Le 29 mai est bientôt là. Le débat sur le Traité Constitutionnel s'est enfin enraciné dans la société française. Les citoyens en découvrent de plus en plus la teneur. C'est bon pour la participation au vote et la meilleure détermination des électeurs. Le référendum permet de ne pas cantonner ce débat au seul Parlement comme dans d'autres pays.

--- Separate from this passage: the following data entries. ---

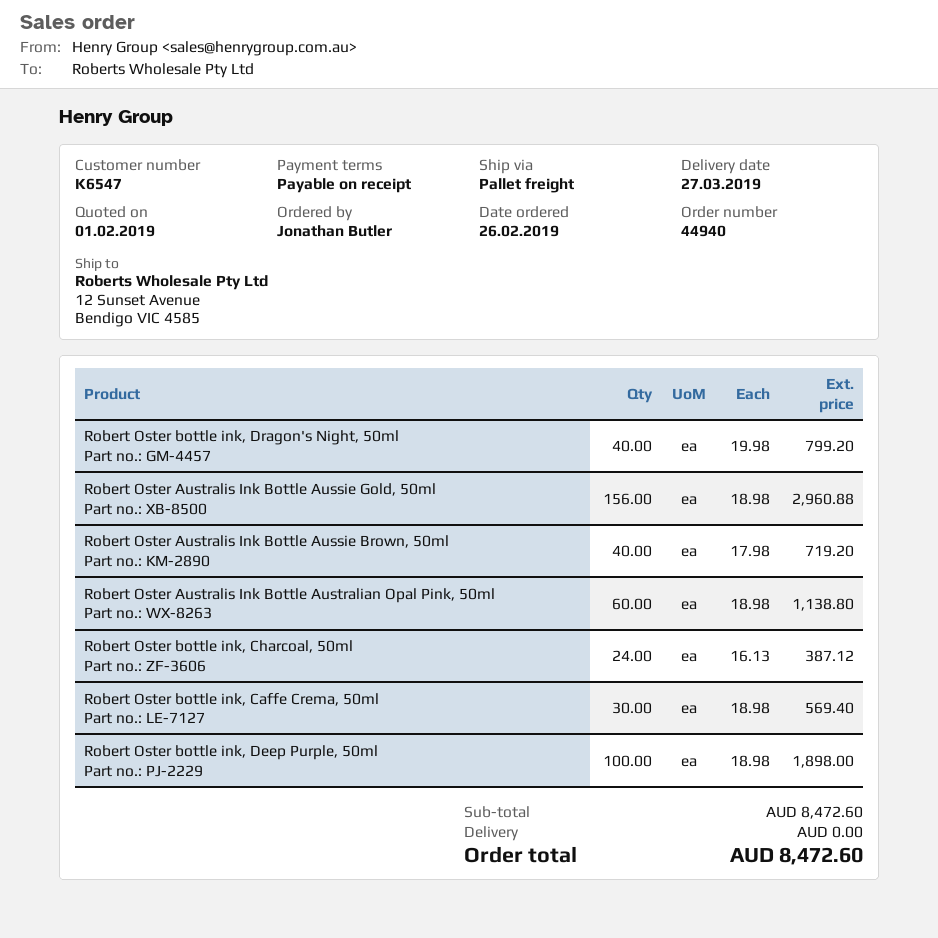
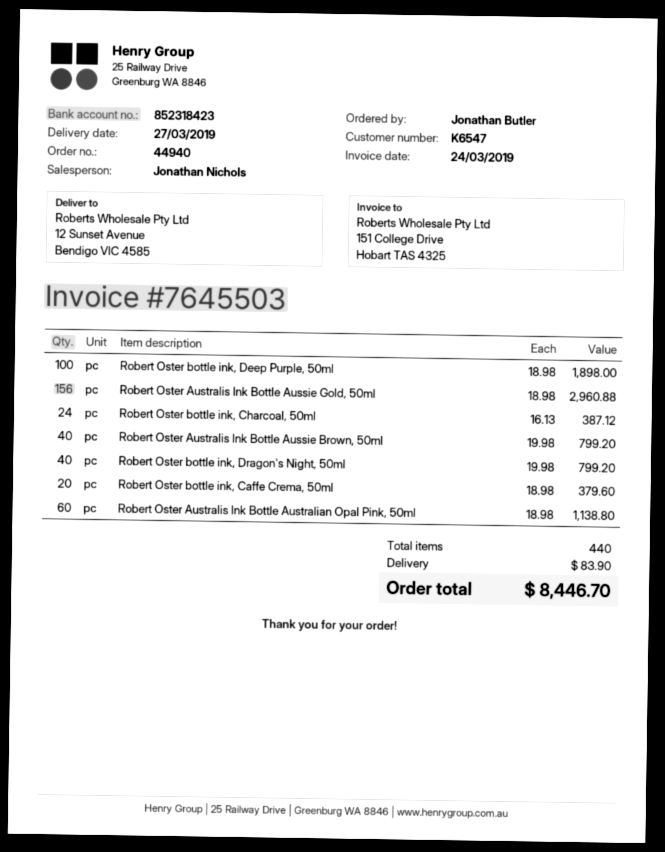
Robert Oster Australis Ink Bottle Aussie Brown, 50ml: 40 x 17.98 = 719.20 -> 40 x 19.98 = 799.20
Robert Oster bottle ink, Caffe Crema, 50ml: 30 x 18.98 = 569.40 -> 20 x 18.98 = 379.60
shipping: 0.00 -> 83.90
total: 8472.60 -> 8446.70

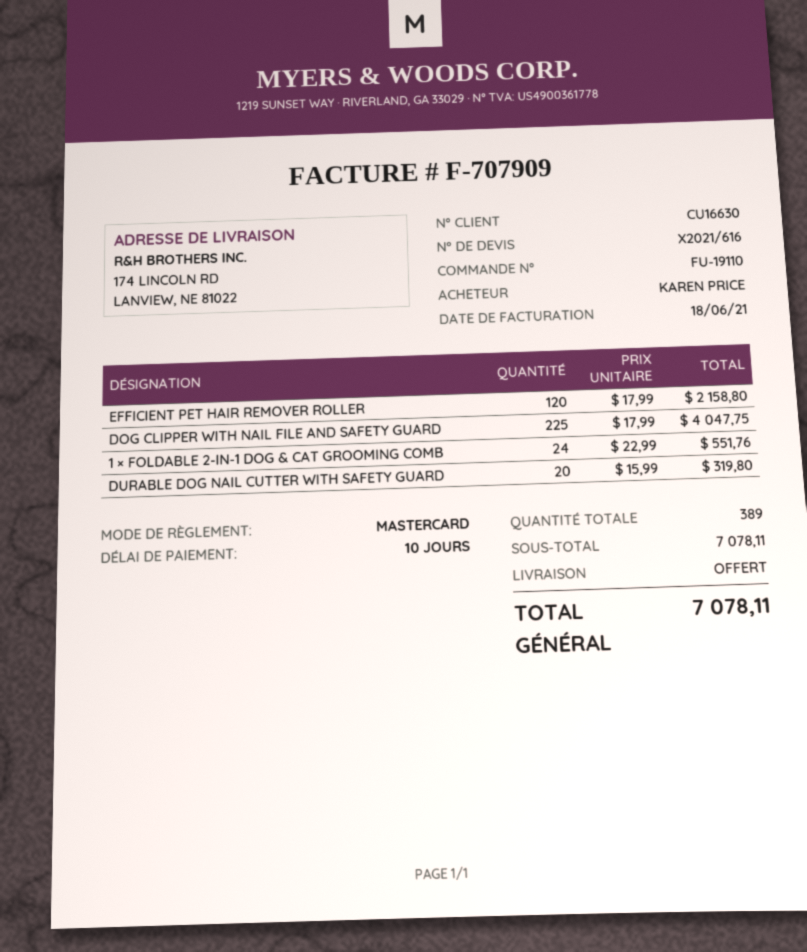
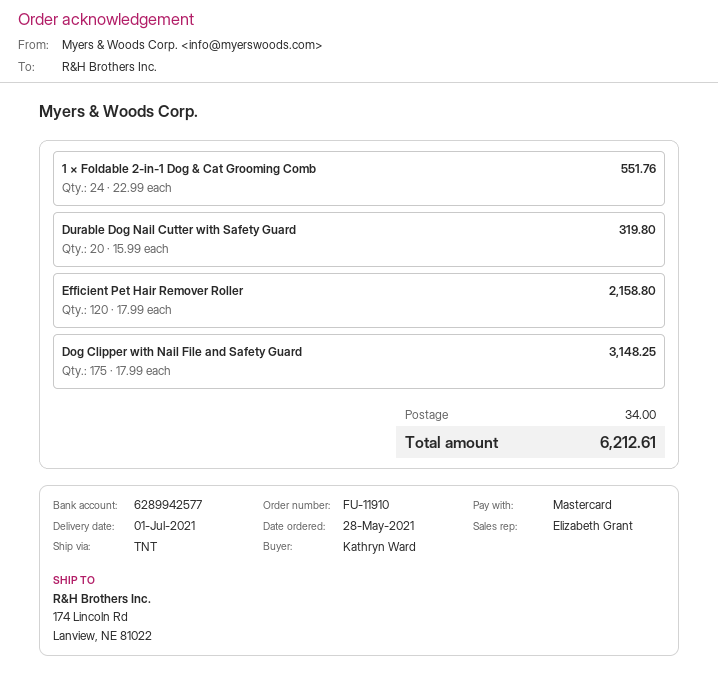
order number: FU-19110 -> FU-11910
ordered by: KAREN PRICE -> Kathryn Ward
DOG CLIPPER WITH NAIL FILE AND SAFETY GUARD: 225 x 17.99 = 4047.75 -> 175 x 17.99 = 3148.25
shipping: 0.00 -> 34.00
total: 7078.11 -> 6212.61

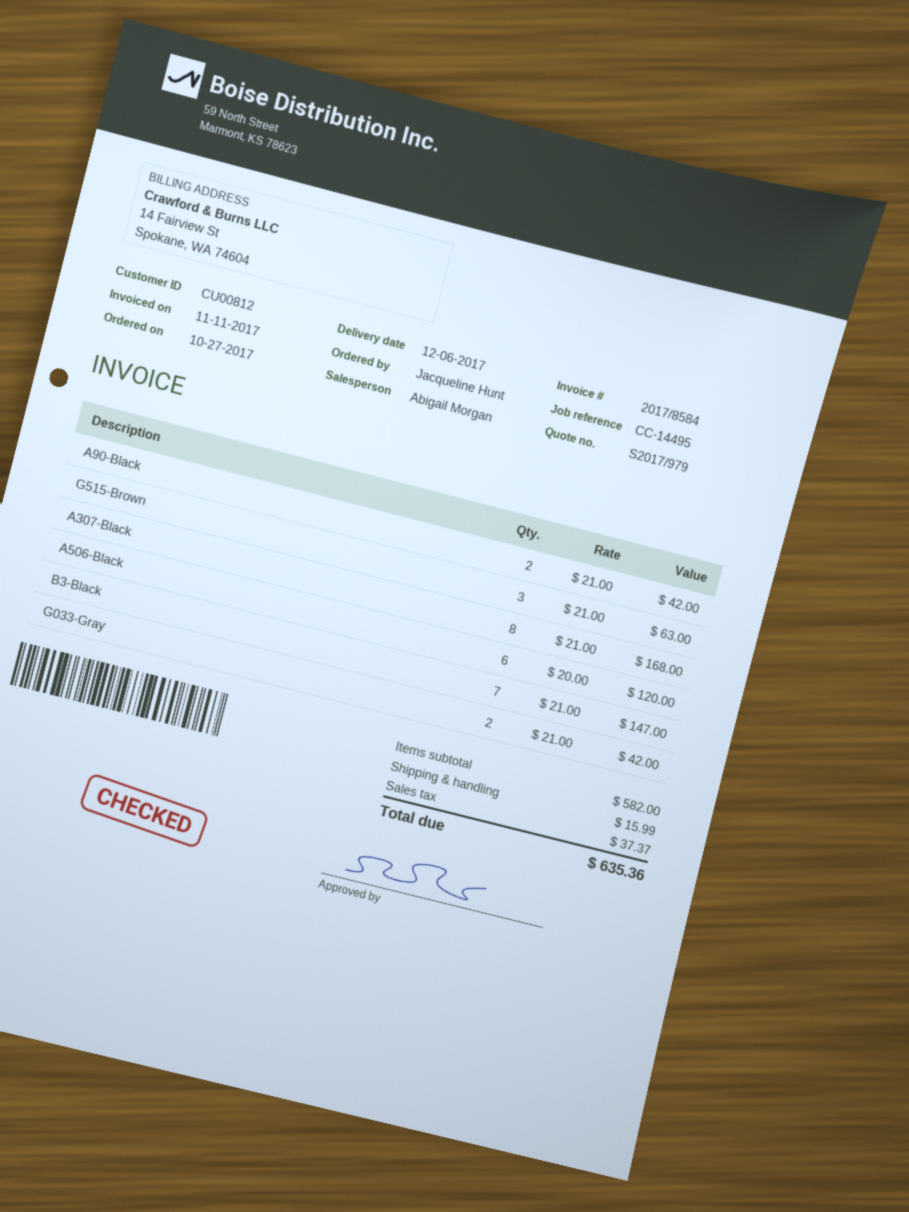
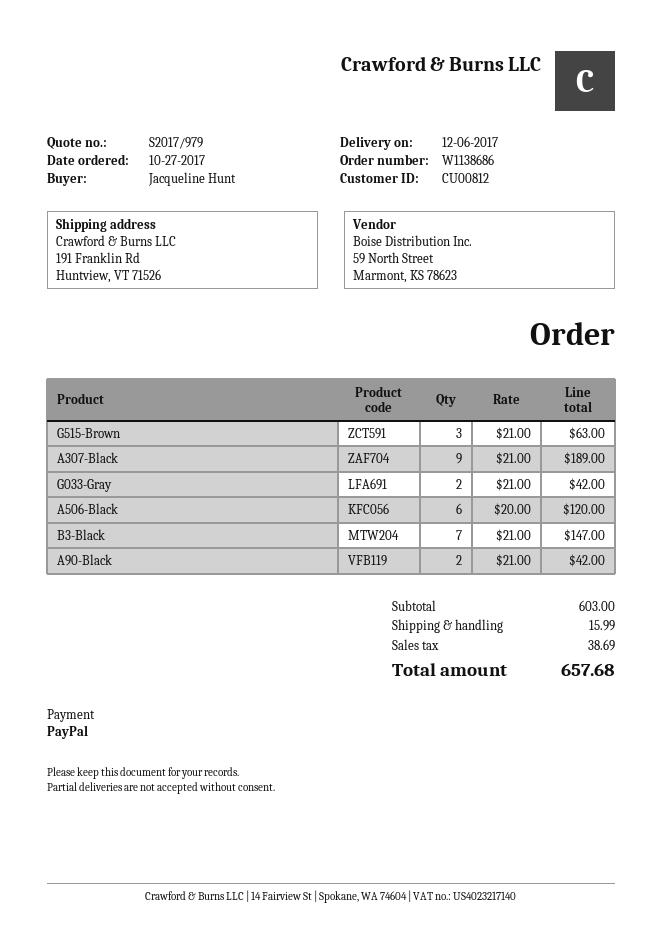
A307-Black: 8 x 21.00 = 168.00 -> 9 x 21.00 = 189.00
subtotal: 582.00 -> 603.00
tax: 37.37 -> 38.69
total: 635.36 -> 657.68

La position du Mouvement de la Paix est sans ambiguïté. De par ses propres déterminations, après le débat entre des points de vue divers mené dans les comités, notre organisation a décidé majoritairement d'être critique sur les articles qui engageraient l'Union européenne (UE) dans l'accroissement de ses forces armées, de ses dépenses et capacités militaires, de sa recherche de nouvelles technologies guerrières. Nous critiquons l'absence d'engagement dans ce texte pour le désarmement, et le silence total quant à l'avenir de l'arsenal nucléaire existant dans l'UE et dont une bonne partie est sous contrôle des Etats-Unis.
A cela s'ajoute l'inféodation, clairement écrite, de la politique de défense commune à celle de l'OTAN dominée par la même superpuissance.
Veut-on devenir le pilier européen de l'OTAN ? Non !
Ceux qui souhaiteraient voir l'UE devenir un contrepoids, y compris militaire, face aux USA et à leurs interventions agressives hors du droit international, peuvent-ils trouver satisfaction dans le texte ? Non plus.
La Culture de la Paix, depuis la promotion de la paix et du droit international jusqu'à l'Education à la paix, comporte aussi d'autres dimensions essentielles à nos yeux : respect et égalité des droits, développement des libertés, de la démocratie et de la justice sociale, instauration d'un développement économique soutenable, durable et orienté vers le social et le plein emploi.
Ce sont des éléments à prendre en compte dans la conviction que chacun doit se faire pour son vote citoyen, éléments sur lesquels le Traité Constitutionnel est insuffisant, d'orientation ultra libérale, et parfois même en retrait sur des textes déjà existants comme la Constitution française et les Déclarations européennes ou Universelles sur les Droits.